In this study, we found that DCs co-cultured with MSCs are effectively differentiated into rDCs, which further attenuate DSS-induced chronic colitis in mice through the induction of Tregs, similar to MSCs. More importantly, we demonstrated that MSCs convert both imDCs and mDCs into rDCs, both in vivo and in vitro, resulting in improvement of chronic colitis.

MATERIALS AND METHODS

1. Mice

Female C57BL/6 mice (5- to 8-week-old) were purchased from Orient Bio, Inc. (Seongnam, Korea). Animals were maintained in a 12-hour light/dark cycle under standard conditions at 25°C. Throughout the experiment, animals were given food and water ad libitum. All animal experiments were approved by the Institutional Animal Care and Use Committee of Yonsei University, Wonju College of Medicine.

2. Induction of chronic colitis and transplantation of cells

DSS (Molecular weight 36–50 kDa; MP Biomedicals, Santa Ana, CA, USA) was dissolved in drinking water at a 3% concentration (w/v) and given to a group of C57BL/6 mice. Fresh DSS solutions were prepared daily. To induce chronic colitis, the mice underwent two cycles of DSS treatment. One cycle consisted of 5 days of DSS-treated water, followed by 5 days of normal drinking water. imDCs, MSCs, and MSC-DCs (1×106 cells) were administered by two intraperitoneal injections on days 6 and 16. The animals were observed daily for changes in body weight, diarrhea, and bleeding. Animal weights were monitored and recorded daily.

3. Histology

Mice were sacrificed by cervical dislocation and the whole colon was removed immediately up to the cecum.
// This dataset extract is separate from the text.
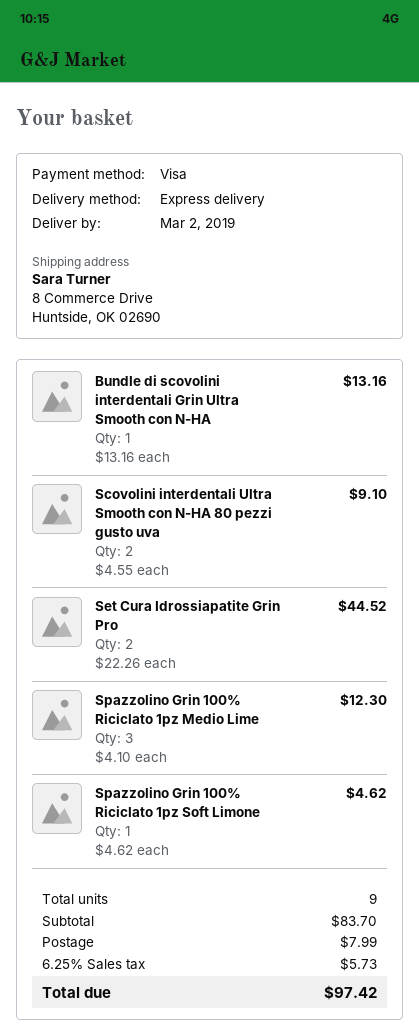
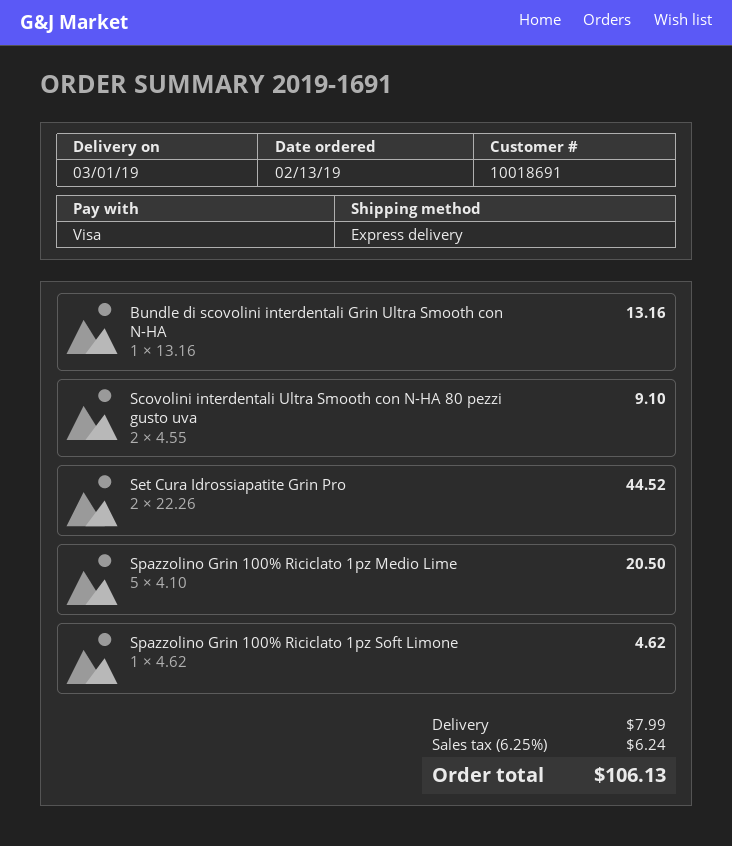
delivery date: 2019-03-02 -> 2019-03-01
Spazzolino Grin 100% Riciclato 1pz Medio Lime: 3 x 4.10 = 12.30 -> 5 x 4.10 = 20.50
tax: 6.25% = 5.73 -> 6.25% = 6.24
total: 97.42 -> 106.13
The colon (1.5 cm) was fixed in 10% formalin, embedded in paraffin, and sectioned at a 4 to 5 μm thickness with a microtome. Sections were stained with hematoxylin & eosin to analyze the degree of inflammation. Histological changes were assessed according to the criteria previously described by Rayudu and Raju.24

4. Isolation, culture, and characterization of MSCs

MSCs were isolated and cultured from the compact bone of mouse femurs and tibias as described previously.25 MSCs were plated at a concentration of 106 cells/mL in α-Minimum Essential Medium Eagle (Hyclone Laboratories, Pittsburgh, PA, USA) supplemented with 10% fetal bovine serum (FBS; Hyclone Laboratories) and 1% penicillin/streptomycin at 37°C in a 5% CO2 humidified atmosphere. At 80% to 90% confluence, MSCs were treated with 0.25% trypsin/EDTA (Sigma-Aldrich, San Diego, CA, USA) for 4 minutes, and diluted at a ratio of 1:2 per passage. MSCs were used in experiments after 3 to 5 passages, to ensure depletion of monocytes/macrophages. MSCs were characterized by flow cytometry for the expression of the common MSC markers, CD29 and CD105, the progenitor cell marker stem cell antigen (Sca)-1, the epithelial cell marker CD31, and for the absence of the hematopoietic cell markers, CD45 and CD11b. All antibodies for detection of MSC markers were purchased from eBioscience (San Diego, CA, USA). All data from flow cytometry analyses (FACSAria III; BD Biosciences, San Jose, CA, USA) were expressed as percentages.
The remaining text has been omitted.